Background The safety and efficacy of neuroablation (ABL) and deep brain stimulation (DBS) for treatment refractory obsessive-compulsive disorder (OCD) has not been examined. This study sought to generate a definitive comparative effectiveness model of these therapies.

Methods A EMBASE/PubMed search of English-language, peer-reviewed articles reporting ABL and DBS for OCD was performed in January 2018. Change in quality of life (QOL) was quantified based on the Yale-Brown Obsessive Compulsive Scale (Y-BOCS) and the impact of complications on QOL was assessed. Mean response of Y-BOCS was determined using random-effects, inverse-variance weighted meta-analysis of observational data.

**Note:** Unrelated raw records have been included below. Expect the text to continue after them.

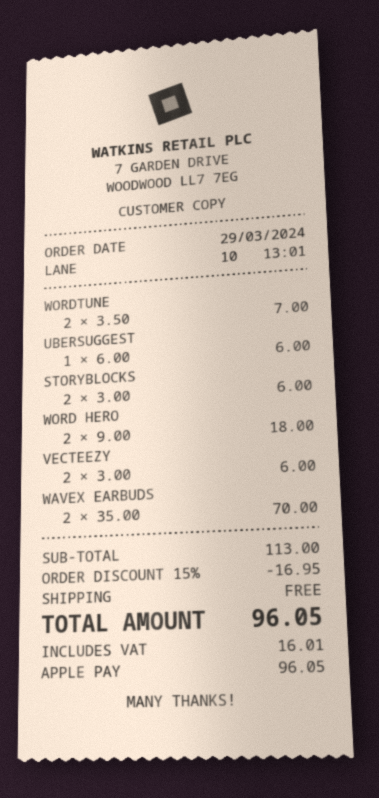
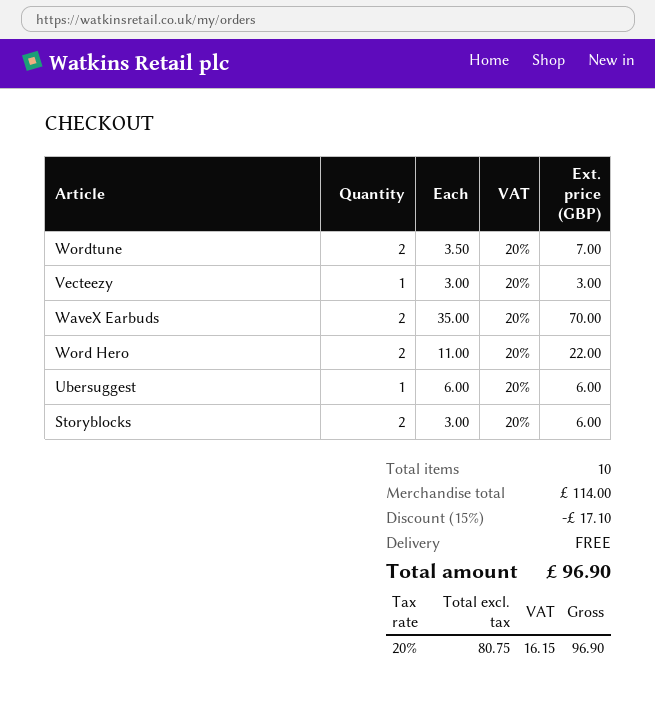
WORD HERO: 2 x 9.00 = 18.00 -> 2 x 11.00 = 22.00
VECTEEZY: 2 x 3.00 = 6.00 -> 1 x 3.00 = 3.00
subtotal: 113.00 -> 114.00
discount: 15% = 16.95 -> 15% = 17.10
tax: 16.01 -> 16.15
total: 96.05 -> 96.90

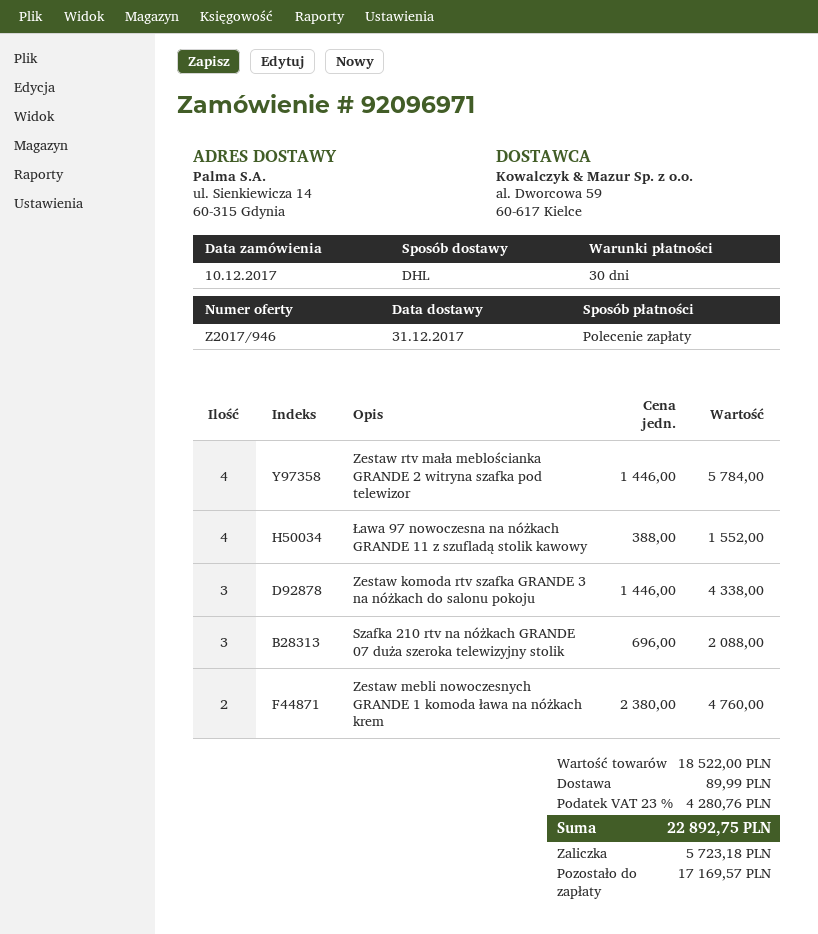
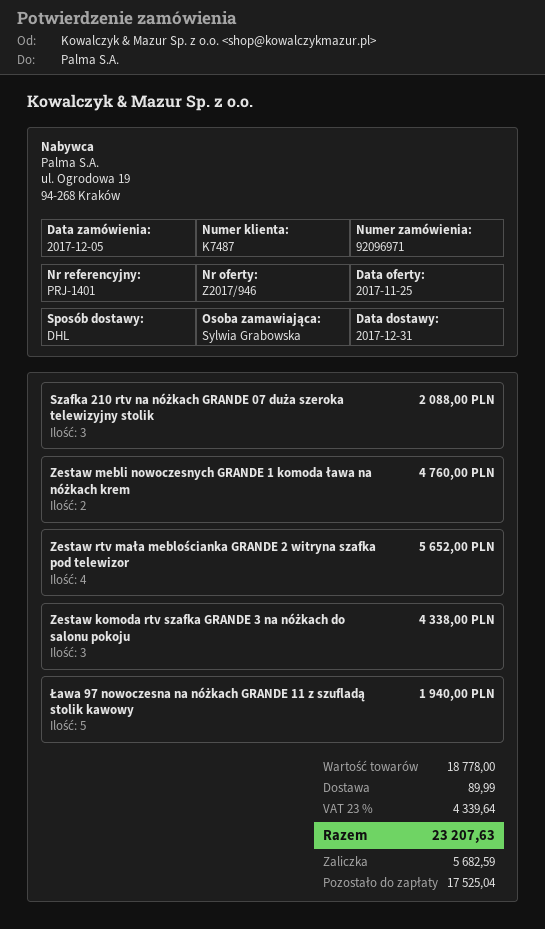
order date: 2017-12-10 -> 2017-12-05
Zestaw rtv mała meblościanka GRANDE 2 witryna szafka pod telewizor: 4 for 5784.00 -> 4 for 5652.00
Ława 97 nowoczesna na nóżkach GRANDE 11 z szufladą stolik kawowy: 4 for 1552.00 -> 5 for 1940.00
subtotal: 18522.00 -> 18778.00
tax: 23% = 4280.76 -> 23% = 4339.64
total: 22892.75 -> 23207.63
deposit: 5723.18 -> 5682.59
balance: 17169.57 -> 17525.04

Findings Across 56 studies, totalling 681 cases (367 ABL; 314 DBS), ABL exhibited greater overall utility than DBS. Pooled ability to reduce Y-BOCS scores was 50.4% (±22.7%) for ABL and was 40.9% (±13.7%) for DBS. Meta-regression revealed no significant change in per cent improvement in Y-BOCS scores over the length of follow-up for either ABL or DBS. Adverse events occurred in 43.6% (±4.2%) of ABL cases and 64.6% (±4.1%) of DBS cases (p<0.001). Complications reduced ABL utility by 72.6% (±4.0%) and DBS utility by 71.7% (±4.3%). ABL utility (0.189±0.03) was superior to DBS (0.167±0.04) (p<0.001).

Interpretation Overall, ABL utility was greater than DBS, with ABL showing a greater per cent improvement in Y-BOCS than DBS. These findings help guide success thresholds in future clinical trials for treatment refractory OCD.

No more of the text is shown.